Gaming floors in Las Vegas Strip casinos had another rough July.
Statewide gaming win in Nevada was virtually flat in July, but the luck wasn’t there for the casinos on or around the Strip. According to the Nevada Gaming Control Board, those 50 casinos won $533.1 million during the month, down 5.75 percent compared to July 2017.
Compared to July 2016, Strip winnings were down 13 percent last month.
Slot machine revenue last month actually grew nearly three percent to $227.5 million, but the casinos were hit hard at the tables/counters. Overall table game winnings of $255.5 million were down 13.7 percent compared to July 2017. The casinos had a table game win percentage of 13.6 last month, down from the 15.8 percent hold in July 2017. Over the 12 months prior to Aug. 1, non-machine gambling had a hold percentage of 13.8 percent.
Every single table and counter game offering was down, with the exception of roulette, which grew just 1.5 percent. Blackjack revenue of $65.9 million was down 11 percent; craps winnings of $24.5 million were down 18.4 percent; and baccarat take of $99.4 million was off 18 percent. To top it off, Strip-area sports books actually lost for the month, dropping $675,000 to gamblers.
Statewide, the sports books won more than $4 million in July, which continues a roughly 60-month-long winning streak for Nevada’s regulated books.
The $533.1 million in Strip-area winnings was a poor result, but it actually fits in line with a longer trend facing the casino corridor, which continues to make more and more money from non-gaming amenities. Strip casinos generate about a third of their revenue from gaming.
Over the three months prior to Aug. 1, the Strip-area casinos saw their gaming revenue rise just 1.8 percent to $1.6 billion. Over the prior 12 months, $6.5 billion in winnings were up 2.2 percent year-over-year. Winnings were $6.4 billion in calendar year 2017, up 1.3 percent. The previous year saw growth of just 0.4 percent, while 2015 and 2014 both saw declines.

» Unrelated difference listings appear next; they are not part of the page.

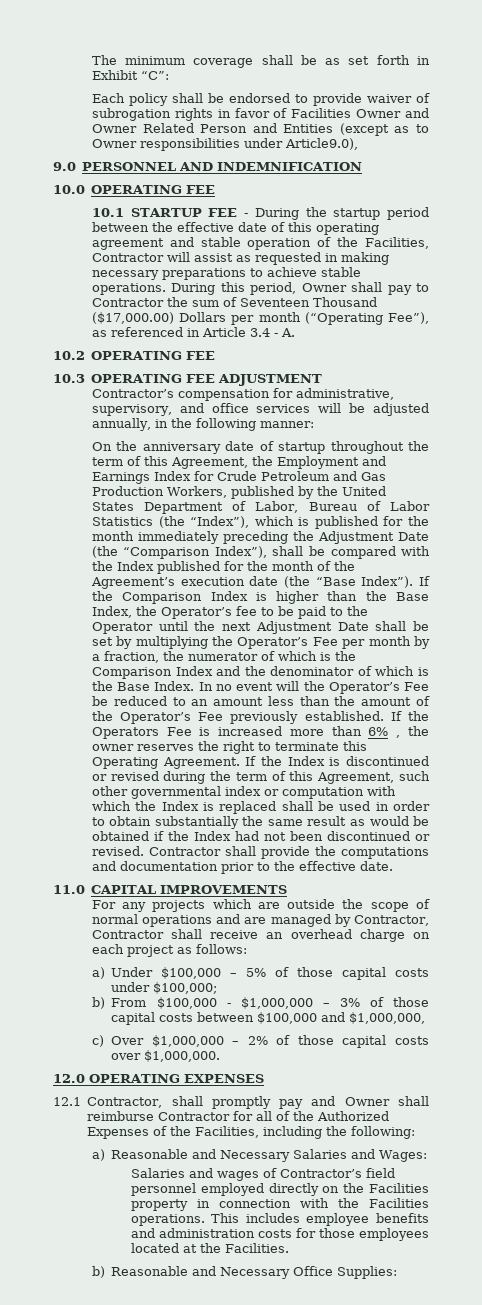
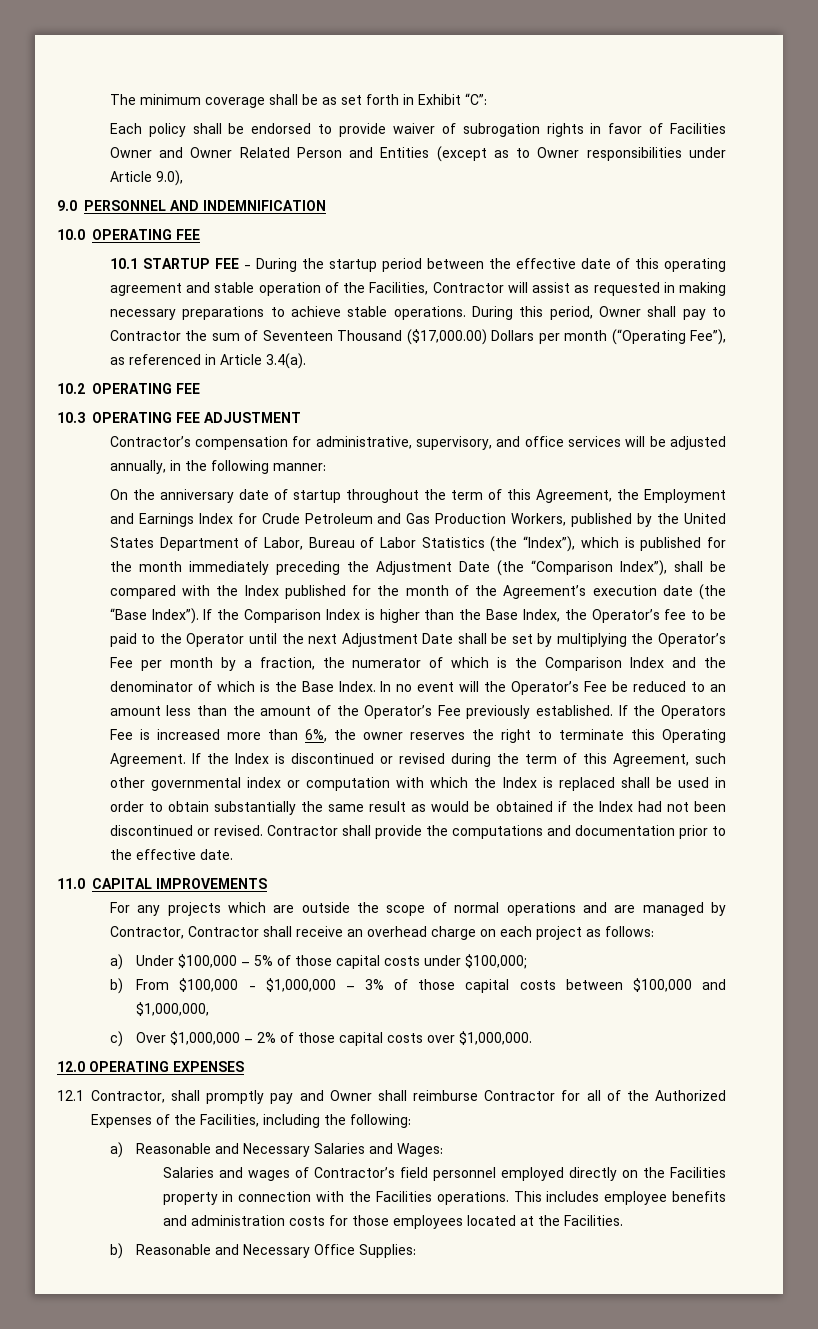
- Each policy shall be endorsed to provide waiver of subrogation rights in favor of Facilities Owner and Owner Related Person and Entities (except as to Owner responsibilities under Article9.0),
+ Each policy shall be endorsed to provide waiver of subrogation rights in favor of Facilities Owner and Owner Related Person and Entities (except as to Owner responsibilities under Article 9.0),
- During this period, Owner shall pay to Contractor the sum of Seventeen Thousand ($17,000.00) Dollars per month (“Operating Fee”), as referenced in Article 3.4 - A.
+ During this period, Owner shall pay to Contractor the sum of Seventeen Thousand ($17,000.00) Dollars per month (“Operating Fee”), as referenced in Article 3.4(a).
- If the Operators Fee is increased more than 6% , the owner reserves the right to terminate this Operating Agreement.
+ If the Operators Fee is increased more than 6%, the owner reserves the right to terminate this Operating Agreement.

Strip-area casinos won a record $6.8 billion in 2007. An economic crisis for the country struck in 2008, and gaming revenues fell 10.2 percent and 9.4 percent the next two years, respectively, according to data from the University of Nevada Las Vegas.
What has caused the lack of a true recovery for Las Vegas Strip casinos in terms of their gambling winnings? A big reason is that Las Vegas-style regional casinos continue to open, making it so many gamblers don’t need to travel to Las Vegas to play.
According to an August report from the American Gaming Association, the commercial casino industry won a record $40.28 billion in 2017, up 3.4 percent year-over-year. National gaming revenue growth is significantly outpacing gains on the Strip.
Despite the slowdown for gambling winnings in America’s gambling hub, the Las Vegas Strip is still by far the largest casino gambling market in the country. According to the AGA, the next largest is Atlantic City, which had $2.4 billion in gaming win in 2017.